52. Harmonical division.

by Virgil Nicula, Jul 9, 2010, 8:45 PM

$\underline{\overline{|<>Lemma<>|}}$ Let $AB$ and $\{C,D\}\subset AB$ , the midpoints $M$ , $N$ of $[AB]$ , $[CD]$ respectively. Then the following relations are equivalently $:$

A0. There is $m\ne 1$ , such that $\overline{CA}=m\cdot \overline{CB},\ \overline{DA}=-m\cdot \overline{DB}$ , i.e. $(A,B,C,D)$ is a harmonical division.

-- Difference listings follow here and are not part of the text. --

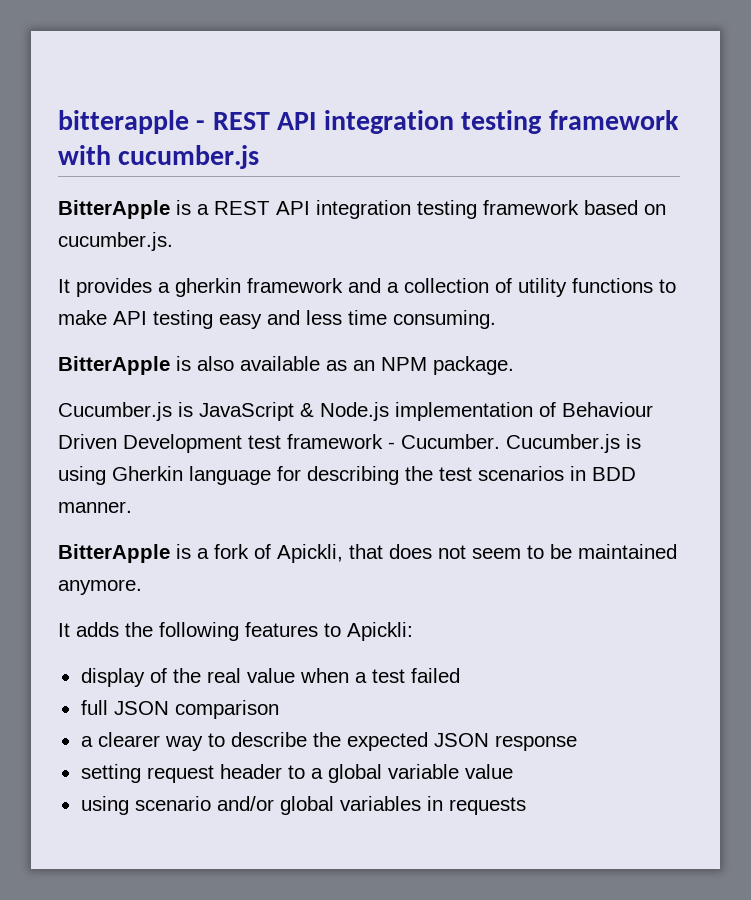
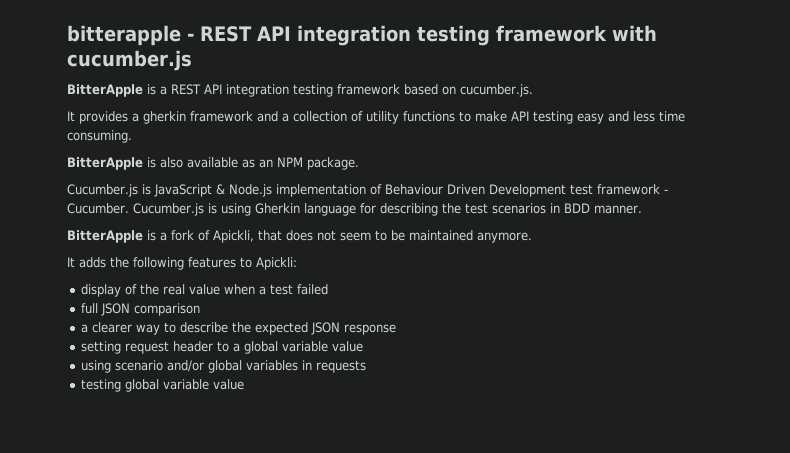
(526, 806) none -> [80,379,244,392] // testing global variable value

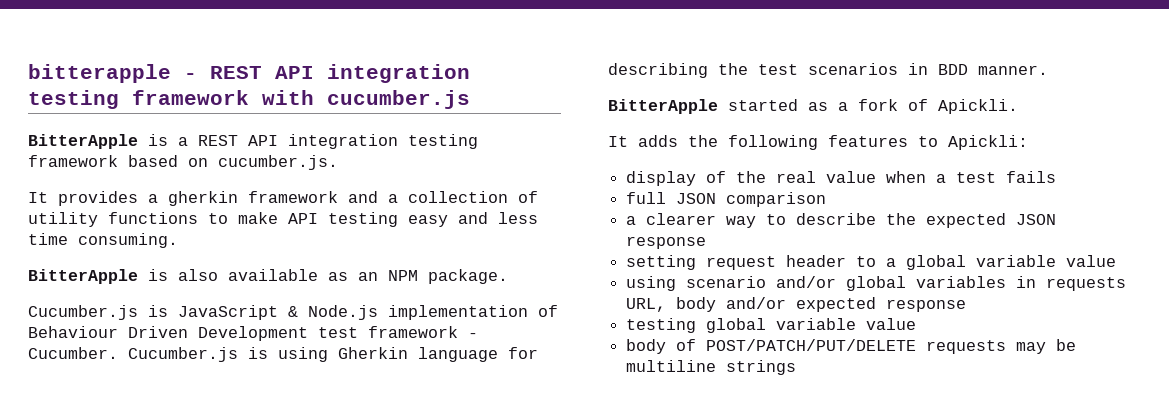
[147,230,156,241] is -> [728,99,828,111] started as
[213,230,532,243] Apickli, that does not seem to be maintained anymore. -> [938,99,1018,114] Apickli.
[296,284,328,295] failed -> [1006,171,1057,183] fails
(366, 366) none -> [626,297,967,312] URL, body and/or expected response
(244, 384) none -> [626,339,1077,354] [626,360,797,375] // body of POST/PATCH/PUT/DELETE requests may be multiline strings

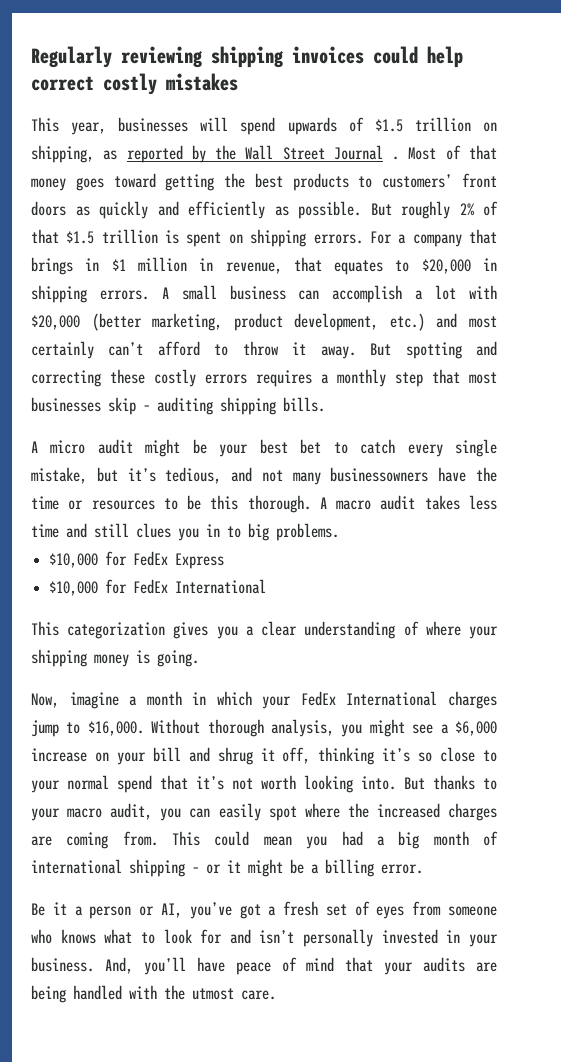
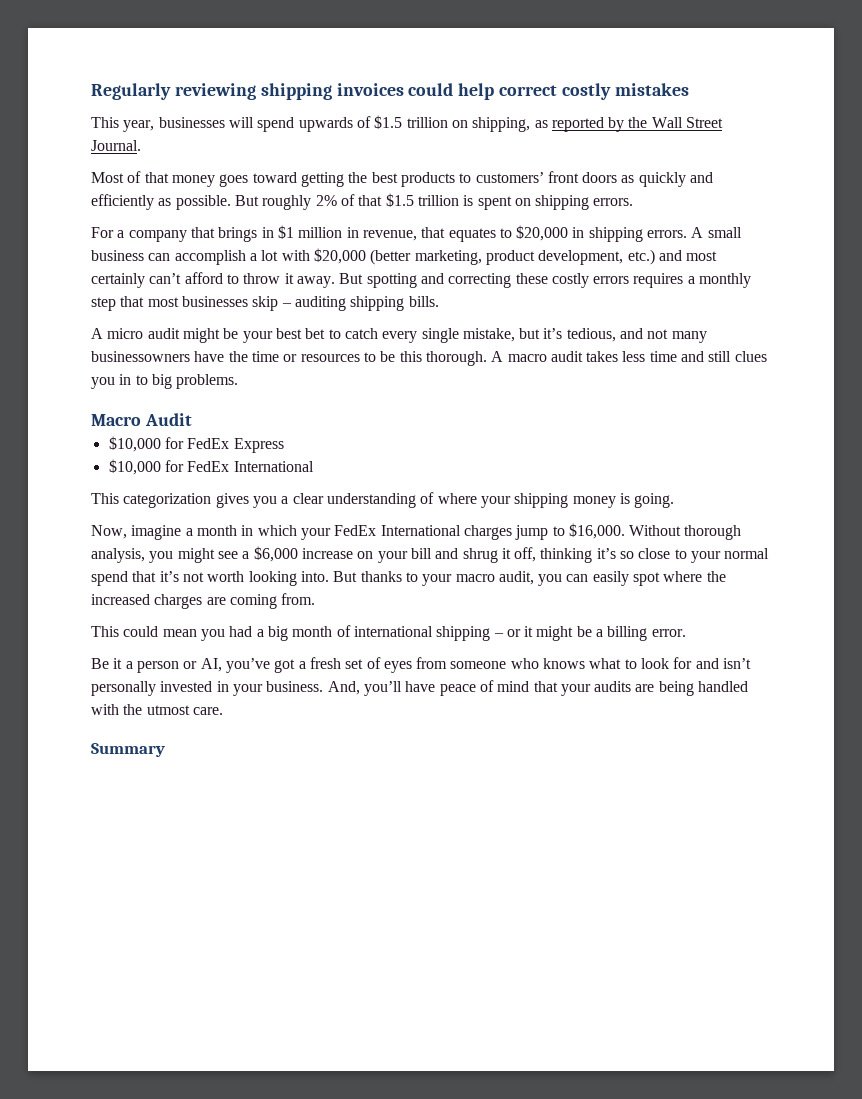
[333,145,400,160] Journal . -> [91,140,141,151] Journal. //
(363, 239) none -> (634, 202) //
(339, 532) none -> [91,413,192,426] // Macro Audit
(158, 838) none -> (316, 599) //
(276, 995) none -> [91,743,165,757] // Summary

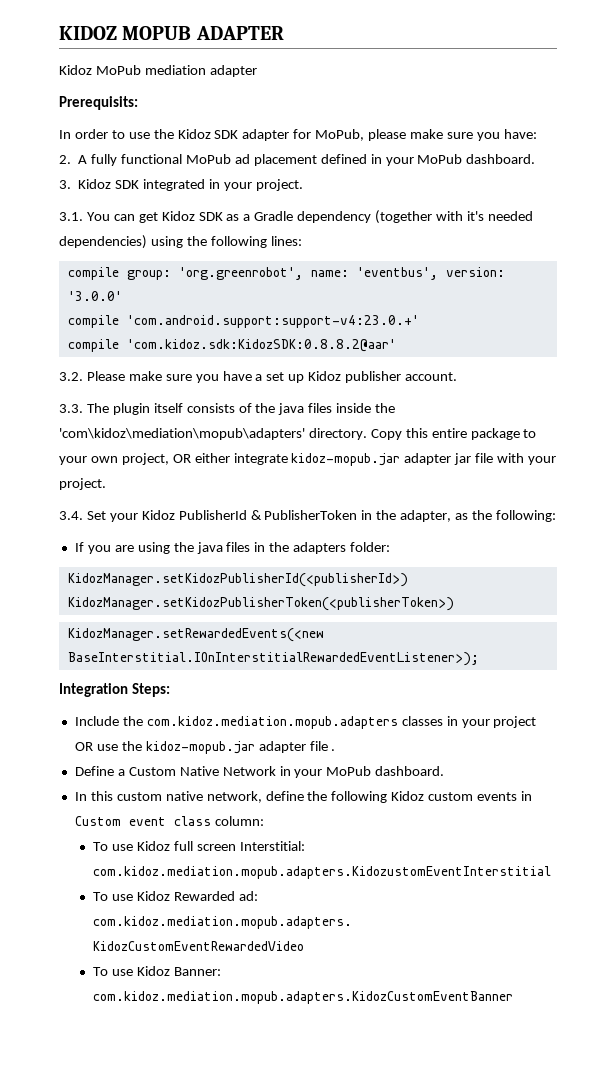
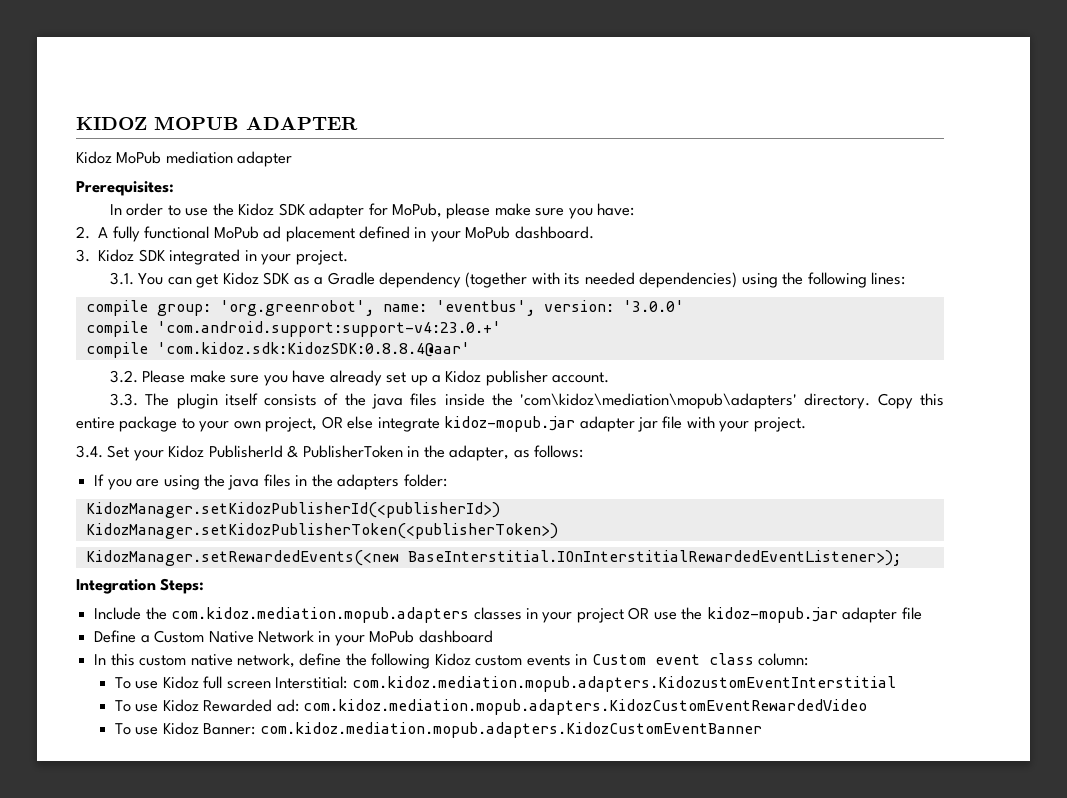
[59,96,138,110] Prerequisits: -> [76,181,174,196] Prerequisites:
[466,211,484,221] it's -> [564,273,581,285] its
[126,339,396,352] 'com.kidoz.sdk:KidozSDK:0.8.8.2@aar' -> [156,342,470,357] 'com.kidoz.sdk:KidozSDK:0.8.8.4@aar'
[255,374,263,381] a -> [329,370,382,386] already
(305, 378) none -> [432,375,442,383] a
[194,453,230,463] either -> [347,416,374,429] else
[472,510,556,522] the following: -> [534,445,584,458] follows:
[331,749,336,751] . -> (922, 613) none
[375,766,445,776] dashboard. -> [418,630,493,643] dashboard

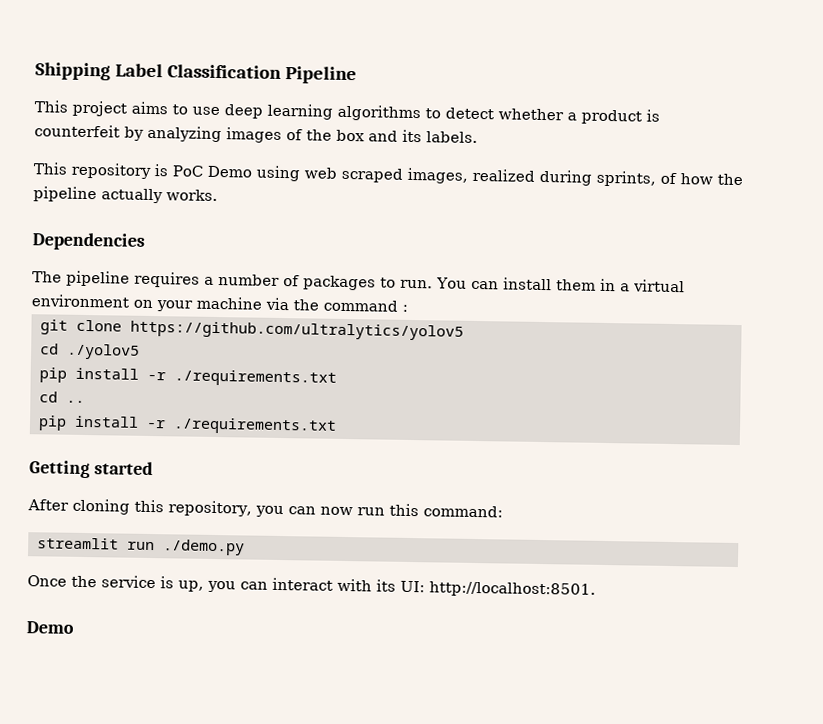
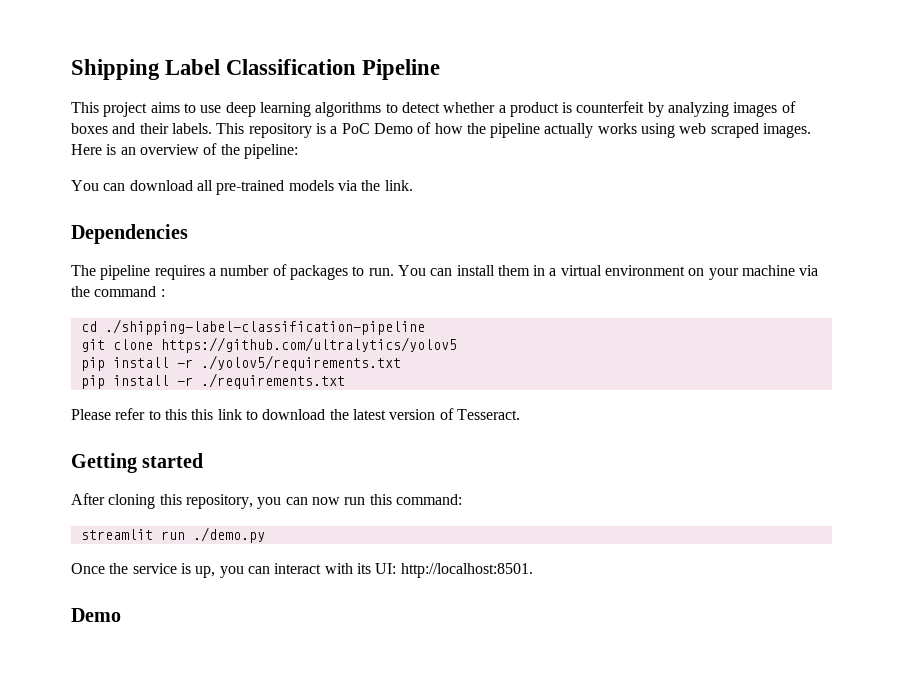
[306,129,422,143] the box and its -> [71,123,169,134] boxes and their
(478, 137) // -> (212, 128) none
(169, 170) none -> [330,126,338,134] a
[256,165,656,187] using web scraped images, realized during sprints, -> (413, 128) none
[166,189,218,202] works. -> [597,123,812,138] [71,143,298,159] [71,180,413,195] works using web scraped images. Here is an overview of the pipeline: // You can download all pre-trained models via the link.
(408, 308) none -> [80,319,425,335] // cd ./shipping-label-classification-pipeline
[40,343,140,360] [39,367,337,387] [39,391,85,403] [38,415,337,435] cd ./yolov5 // pip install -r ./requirements.txt // cd .. // pip install -r ./requirements.txt -> [80,355,401,371] [80,373,345,389] [71,408,520,420] pip install -r ./yolov5/requirements.txt // pip install -r ./requirements.txt // Please refer to this this link to download the latest version of Tesseract.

$\blacktriangleleft\blacktriangleright$ A1. $AB^2+CD^2=4\cdot MN^2$ $\blacktriangleleft\blacktriangleright$ A2. $\left\{\begin{array}{c} NC^2=\overline{NA}\cdot \overline{NB}\\\\ MA^2=\overline{MC}\cdot \overline{MD}\end{array}\right\|$ $\blacktriangleleft\blacktriangleright$ A3. $\left\{\begin{array}{c} \overline{BC}\cdot \overline{BD}=\overline{BA}\cdot \overline{BN}\\\\ \overline{CA}\cdot \overline{CB}=\overline{CM}\cdot \overline{CD}\end{array}\right\|$ $\blacktriangleleft\blacktriangleright$ A4. $\left\{\begin{array}{c} \overline{NA}\cdot \overline{NB}+\overline{NC}\cdot \overline {ND}=0\\\\ \overline{MC}\cdot \overline{MD}+\overline{MA}\cdot \overline{MB}=0\end{array}\right\|$

$\blacktriangleleft\blacktriangleright$ A5. $\left\{\begin{array}{c} \frac{2}{\overline{AB}}=\frac{1}{\overline{AC}}+\frac{1}{\overline{AD}}\\\\ \frac{2}{\overline{CD}}=\frac{1}{\overline{AD}}+\frac{1}{\overline{BD}}\end{array}\right\|$ $\blacktriangleleft\blacktriangleright$ A6. $\overline{AD}\cdot\overline {BC}+\overline {AC}\cdot\overline{BD}=0$ $\blacktriangleleft\blacktriangleright$ A7. $\left\{\begin{array}{c} \frac{2}{\overline{AB}}=\frac{1}{\overline{CB}}+\frac{1}{\overline{DB}}\\\\ \frac{2}{\overline{CD}}=\frac{1}{\overline{CA}}+\frac{1}{\overline{CB}}\end{array}\right\|$ $\blacktriangleleft\blacktriangleright$ A8. $\left\{\begin{array}{c} \frac {BA}{BD}=2\cdot\frac {CA}{CD}\\\\ \frac {CD}{CA}=2\cdot\frac {BD}{BA}\end{array}\right\|$ $\blacktriangleleft\blacktriangleright$ A9. $\left\{\begin{array}{c} \frac {CA}{CB}=\frac {AN}{NC}\\\\ \frac {BC}{BD}=\frac {BM}{MD}\end{array}\right\|$

Remark. With this lemma we will solve many proposed problems.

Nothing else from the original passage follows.